Time-series (or timeseries. Or time series? Never figured it out…) are a semi-regular encounter at work. Chances are you’ve met some too!
Be it IoT data, monitoring metrics, logs from services… everyone is talking about them, and some crazy people at Sqooba even want to convince you that everything is a time-series!
At some point, when you need to work with such kind of data, you’ll be like please someone give me an efficient timeseries store! To that end, you will fire up your favourite search engine or ask your colleagues, and suddenly be swamped in multiple blog posts, promotional websites and opinions selling you the best time-series store in the world!
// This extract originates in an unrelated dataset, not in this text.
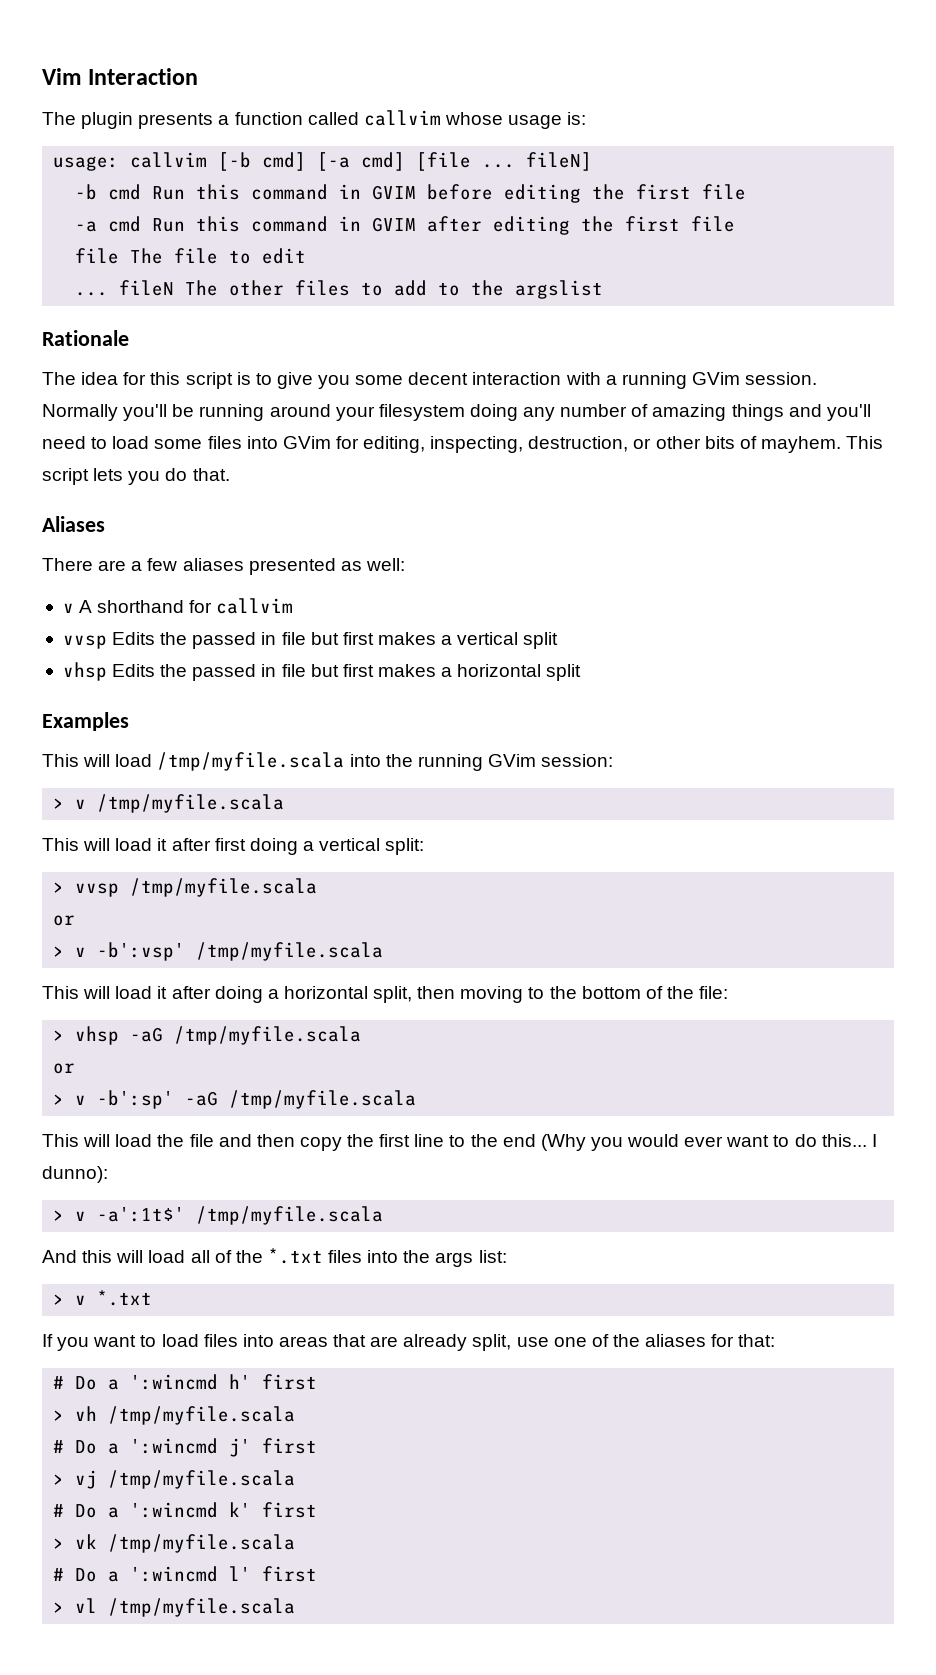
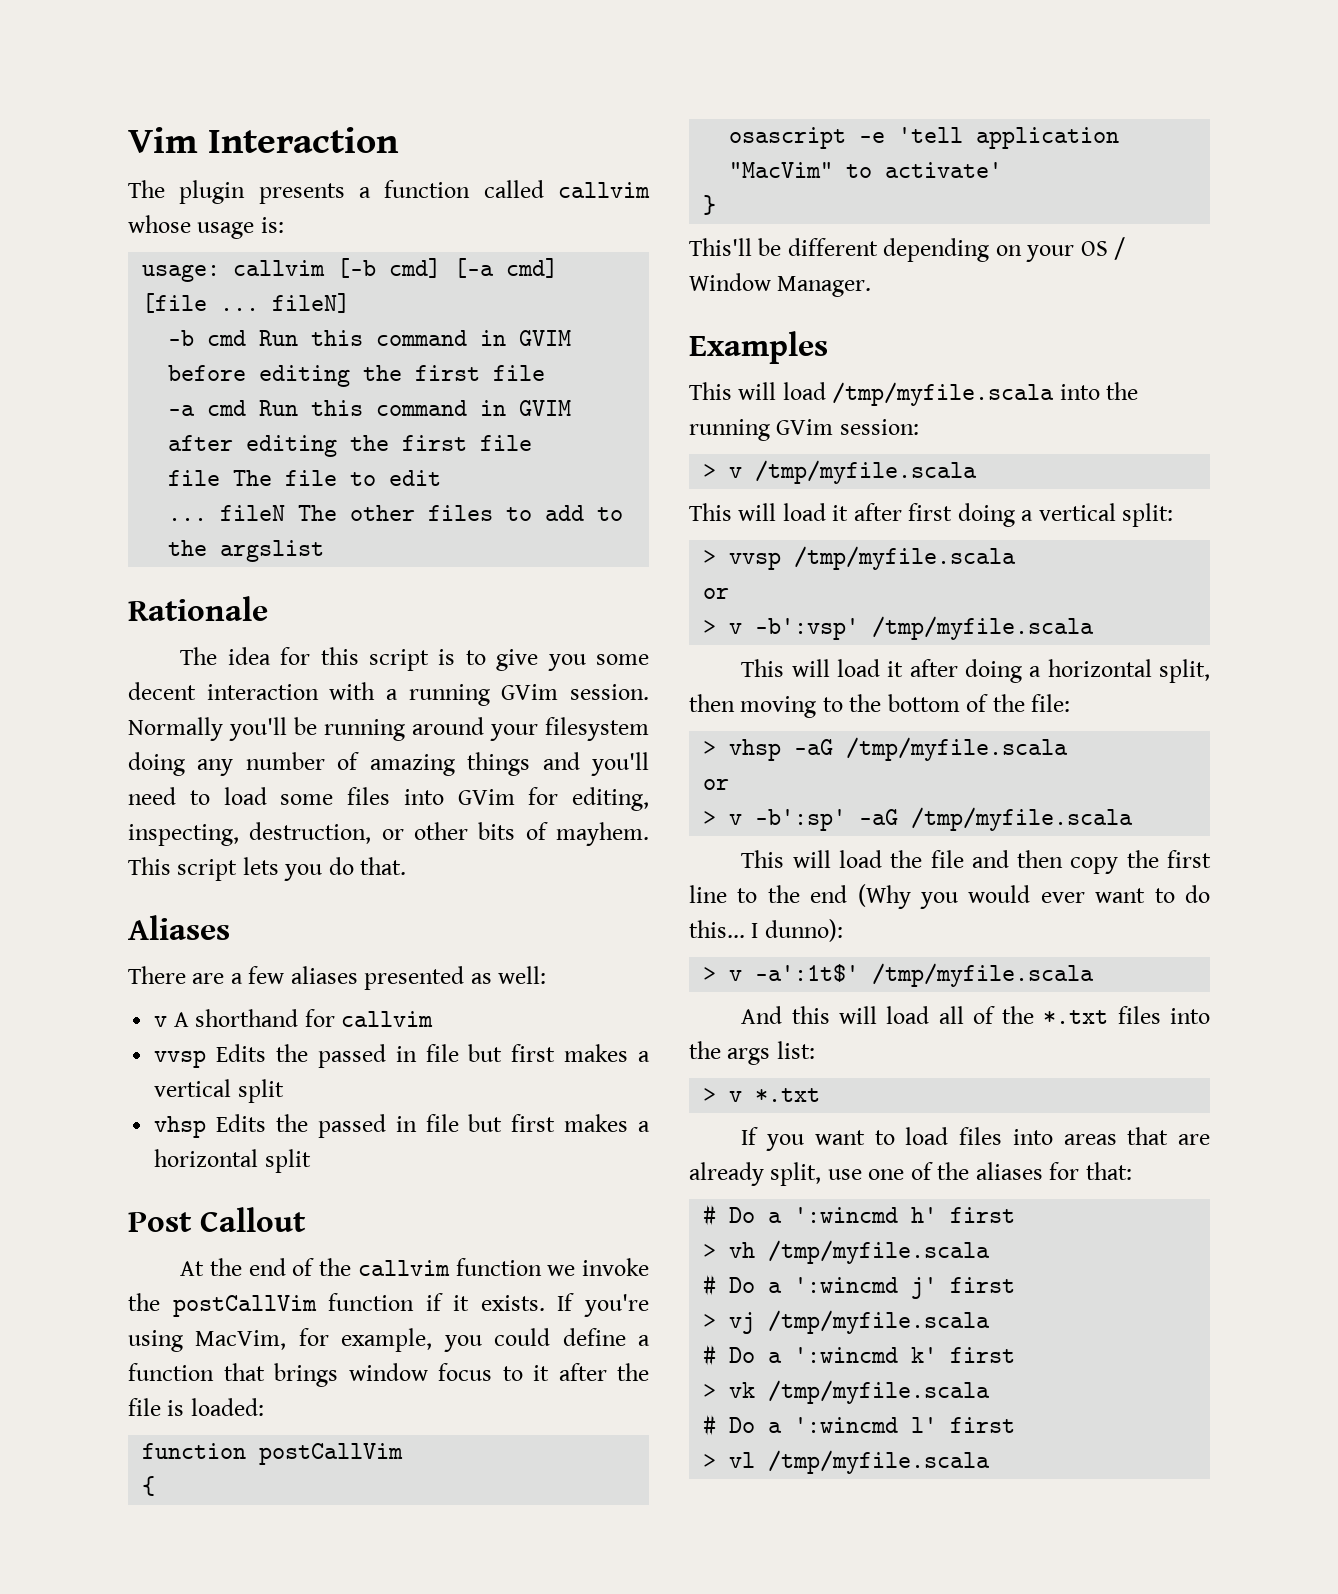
(582, 672) none -> [128,1207,306,1232] [180,1258,649,1276] [128,1293,649,1317] [128,1328,650,1352] [128,1363,649,1387] [128,1398,264,1416] [142,1443,404,1465] [142,1476,156,1496] [729,127,1120,149] [729,162,1003,178] [703,195,717,215] [689,237,1126,262] [689,273,872,297] // Post Callout // At the end of the callvim function we invoke the postCallVim function if it exists. If you're using MacVim, for example, you could define a function that brings window focus to it after the file is loaded: // function postCallVim // { // osascript -e 'tell application "MacVim" to activate' // } // This'll be different depending on your OS / Window Manager.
Though, blindly going for one of these (possibly very good!) options may land you in some uncomfortable place down the road. See, there are actually many things hiding under the umbrella word of time-series, and because these many things may have vastly different properties, it is very unlikely that a single time-series store can fulfill your needs in an optimal manner for every type of timeseries that exist.
Disclaimer
I haven’t worked with every technology listed here. Some things were experienced first hand. Many others were learned by reading some docs while evaluating some engines. Also, I like sarcasm: take everything here with a grain of salt.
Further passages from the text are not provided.